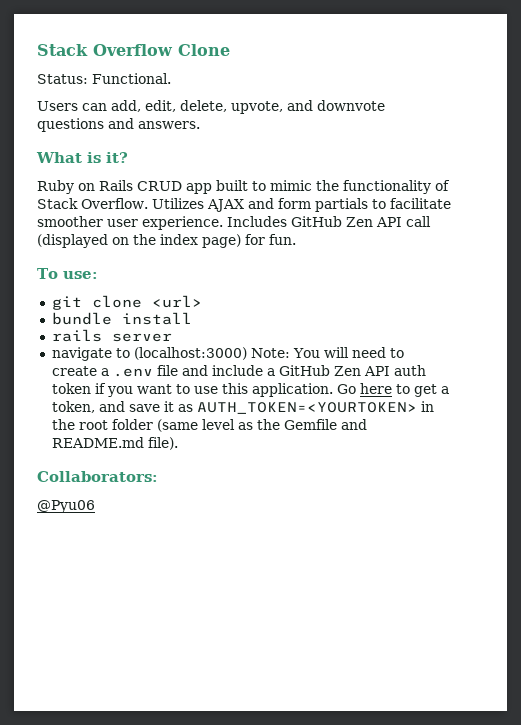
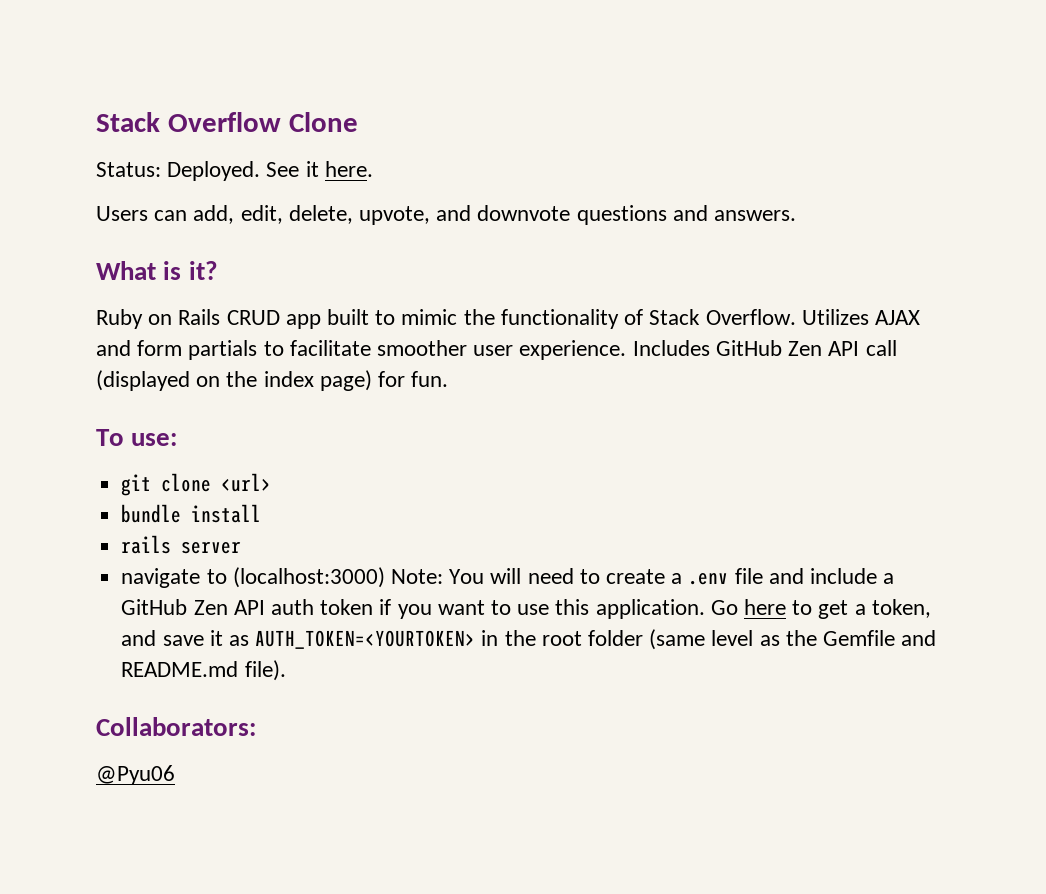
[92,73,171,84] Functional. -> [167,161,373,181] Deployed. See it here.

* * *

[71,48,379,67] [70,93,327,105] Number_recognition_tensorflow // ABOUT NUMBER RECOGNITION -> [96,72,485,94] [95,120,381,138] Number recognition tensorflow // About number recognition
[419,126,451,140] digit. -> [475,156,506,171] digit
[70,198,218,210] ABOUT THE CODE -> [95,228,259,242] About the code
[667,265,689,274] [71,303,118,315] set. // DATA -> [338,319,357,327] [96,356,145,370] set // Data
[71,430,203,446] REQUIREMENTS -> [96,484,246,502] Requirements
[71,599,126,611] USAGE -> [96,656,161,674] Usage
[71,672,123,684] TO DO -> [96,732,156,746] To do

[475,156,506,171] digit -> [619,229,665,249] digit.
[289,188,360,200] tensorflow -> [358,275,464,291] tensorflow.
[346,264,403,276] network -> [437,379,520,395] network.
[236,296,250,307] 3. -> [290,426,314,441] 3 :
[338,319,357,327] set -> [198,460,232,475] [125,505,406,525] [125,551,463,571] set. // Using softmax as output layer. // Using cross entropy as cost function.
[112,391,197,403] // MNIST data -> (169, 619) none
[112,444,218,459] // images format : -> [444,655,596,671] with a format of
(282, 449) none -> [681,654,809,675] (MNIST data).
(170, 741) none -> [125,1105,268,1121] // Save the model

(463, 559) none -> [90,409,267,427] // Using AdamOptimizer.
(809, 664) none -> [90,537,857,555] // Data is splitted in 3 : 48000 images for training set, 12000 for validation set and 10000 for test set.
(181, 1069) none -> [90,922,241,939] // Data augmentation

**EXERCISE PROMPT:** Above are the records; print exactly the lines from the line with "[667,265,689,274] [71,303,118,315] set." to the line with "[236,296,250,307] 3. ->", including both, and nothing else.

**RESPONSE TO THE EXERCISE:**
[667,265,689,274] [71,303,118,315] set. // DATA -> [338,319,357,327] [96,356,145,370] set // Data
[71,430,203,446] REQUIREMENTS -> [96,484,246,502] Requirements
[71,599,126,611] USAGE -> [96,656,161,674] Usage
[71,672,123,684] TO DO -> [96,732,156,746] To do

[475,156,506,171] digit -> [619,229,665,249] digit.
[289,188,360,200] tensorflow -> [358,275,464,291] tensorflow.
[346,264,403,276] network -> [437,379,520,395] network.
[236,296,250,307] 3. -> [290,426,314,441] 3 :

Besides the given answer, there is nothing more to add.